◆ ASSIGNMENT ◆
Restate the entries below exactly, and keep all images out of the answer.

◆ SOURCE DATA ◆
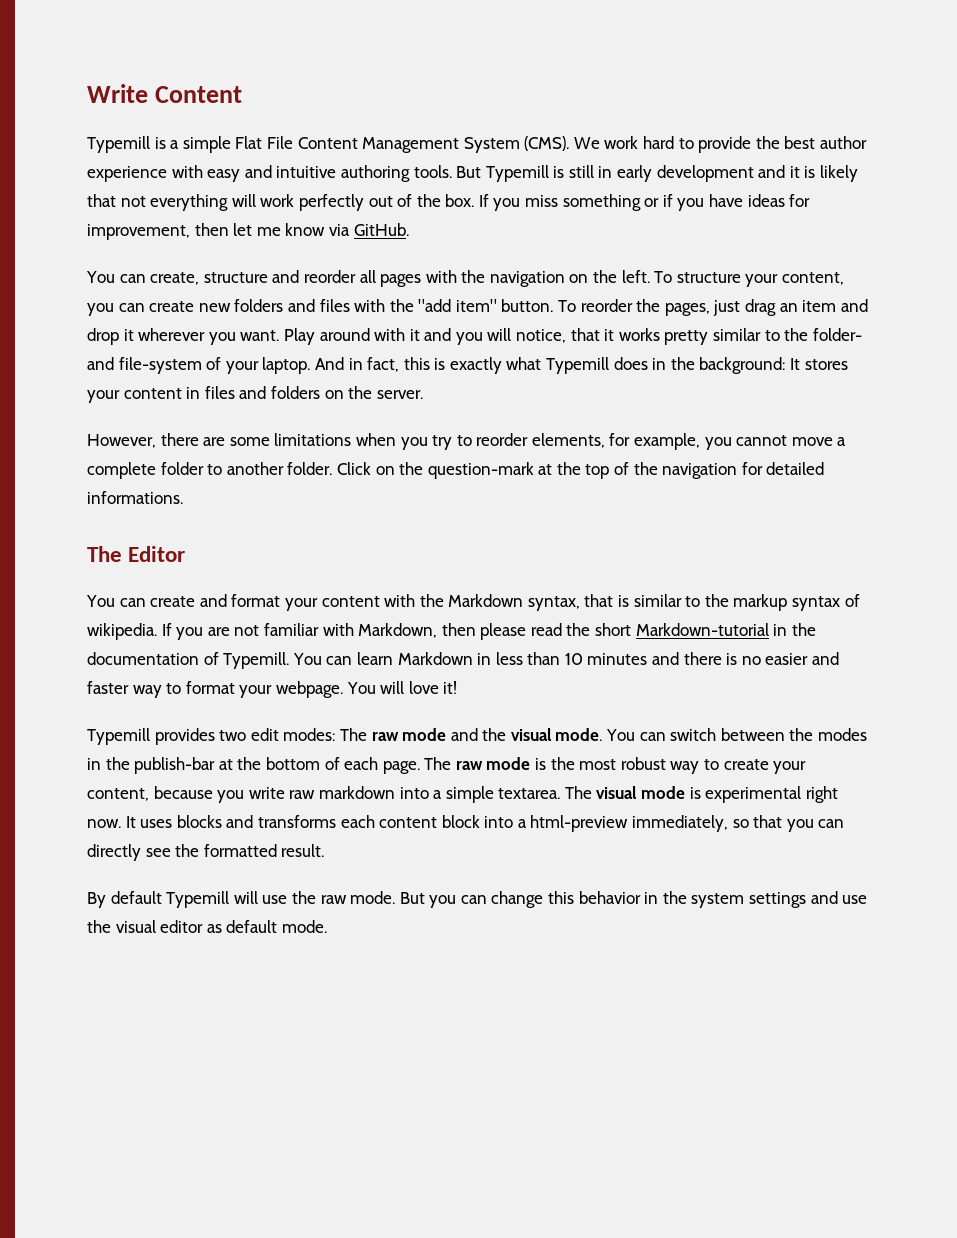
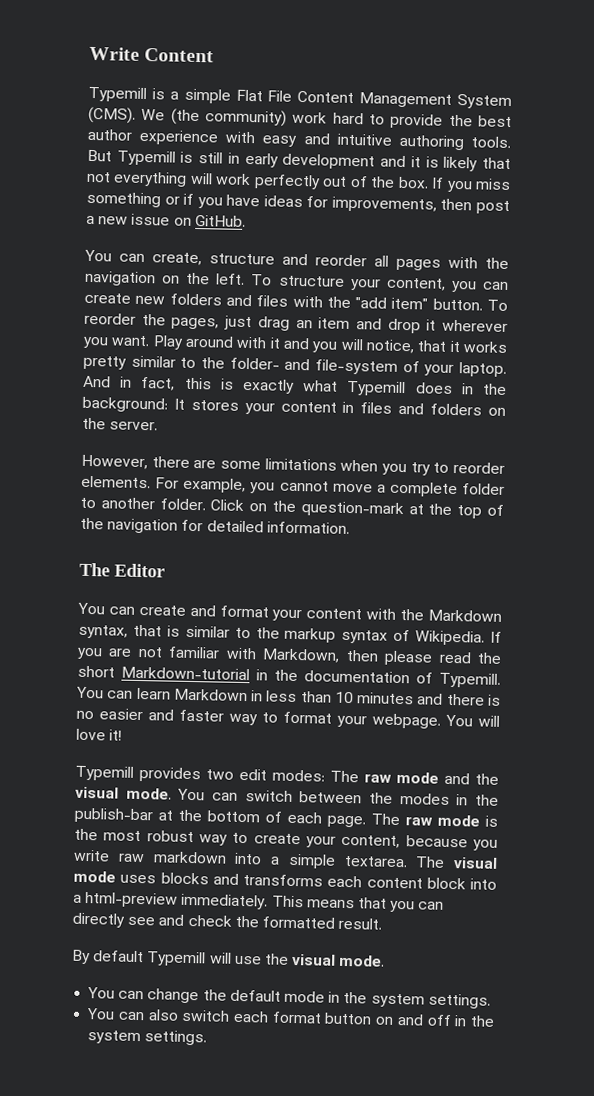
(600, 143) none -> [170,108,287,127] (the community)
[87,223,350,240] improvement, then let me know via -> [331,196,510,215] [86,213,192,226] improvements, then post a new issue on
[531,433,631,448] elements, for -> [81,475,180,489] elements. For
[87,491,183,504] informations. -> [266,521,350,535] information.
[87,623,157,640] wikipedia. -> [415,630,486,646] Wikipedia.
[689,786,838,803] [87,816,136,828] is experimental right now. It -> (116, 876) none
[632,815,749,832] immediately, so -> [181,893,355,910] immediately. This means
(171, 852) none -> [158,914,232,927] and check
[320,891,868,908] [87,920,327,933] raw mode. But you can change this behavior in the system settings and use the visual editor as default mode. -> [291,953,386,967] [87,987,491,1009] [86,1008,496,1027] [87,1030,208,1046] visual mode. // You can change the default mode in the system settings. // You can also switch each format button on and off in the system settings.

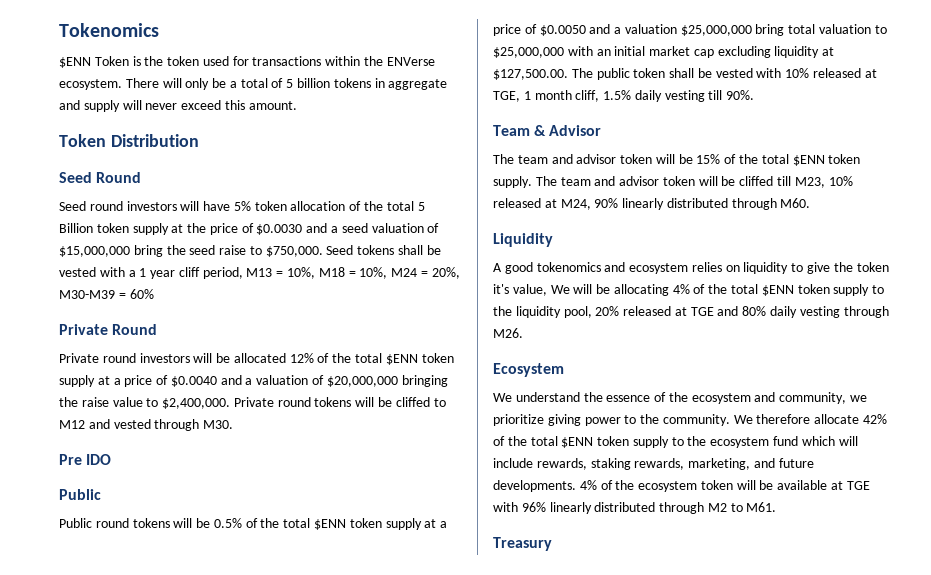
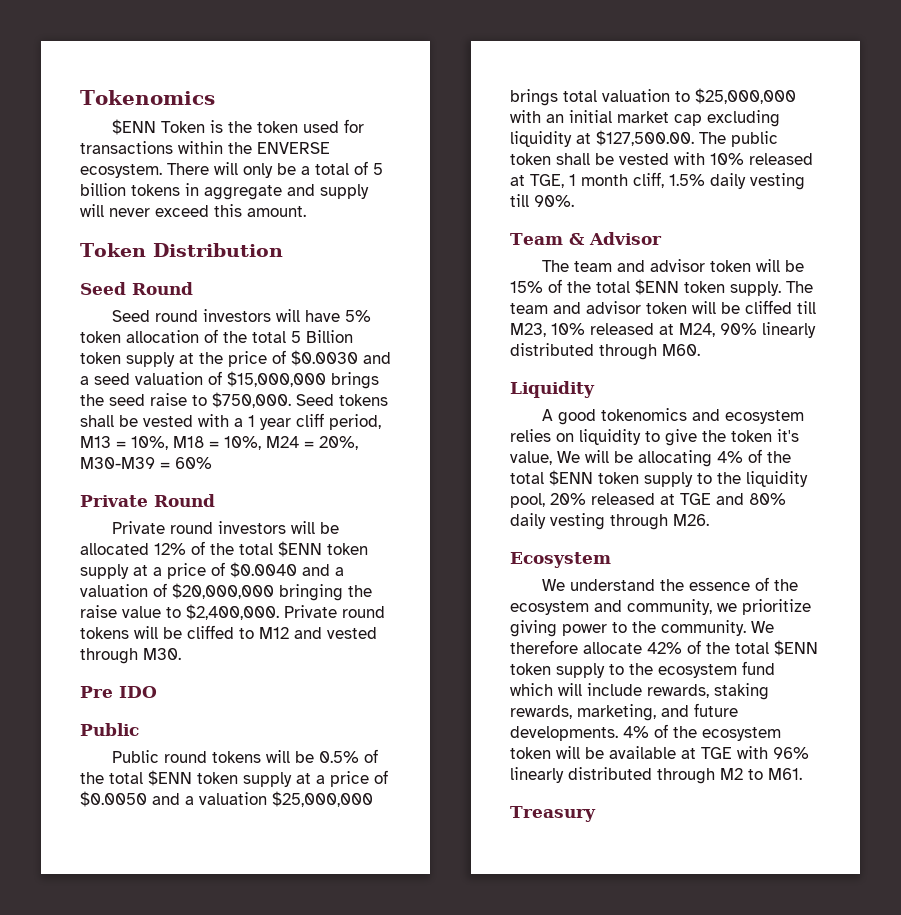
[386,57,435,66] ENVerse -> [257,142,330,154] ENVERSE
[133,245,163,257] bring -> [331,372,379,389] brings
[755,24,785,36] bring -> [510,89,558,106] brings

◆ RESPONSE TO THE TASK ◆
(600, 143) none -> [170,108,287,127] (the community)
[87,223,350,240] improvement, then let me know via -> [331,196,510,215] [86,213,192,226] improvements, then post a new issue on
[531,433,631,448] elements, for -> [81,475,180,489] elements. For
[87,491,183,504] informations. -> [266,521,350,535] information.
[87,623,157,640] wikipedia. -> [415,630,486,646] Wikipedia.
[689,786,838,803] [87,816,136,828] is experimental right now. It -> (116, 876) none
[632,815,749,832] immediately, so -> [181,893,355,910] immediately. This means
(171, 852) none -> [158,914,232,927] and check
[320,891,868,908] [87,920,327,933] raw mode. But you can change this behavior in the system settings and use the visual editor as default mode. -> [291,953,386,967] [87,987,491,1009] [86,1008,496,1027] [87,1030,208,1046] visual mode. // You can change the default mode in the system settings. // You can also switch each format button on and off in the system settings.

[386,57,435,66] ENVerse -> [257,142,330,154] ENVERSE
[133,245,163,257] bring -> [331,372,379,389] brings
[755,24,785,36] bring -> [510,89,558,106] brings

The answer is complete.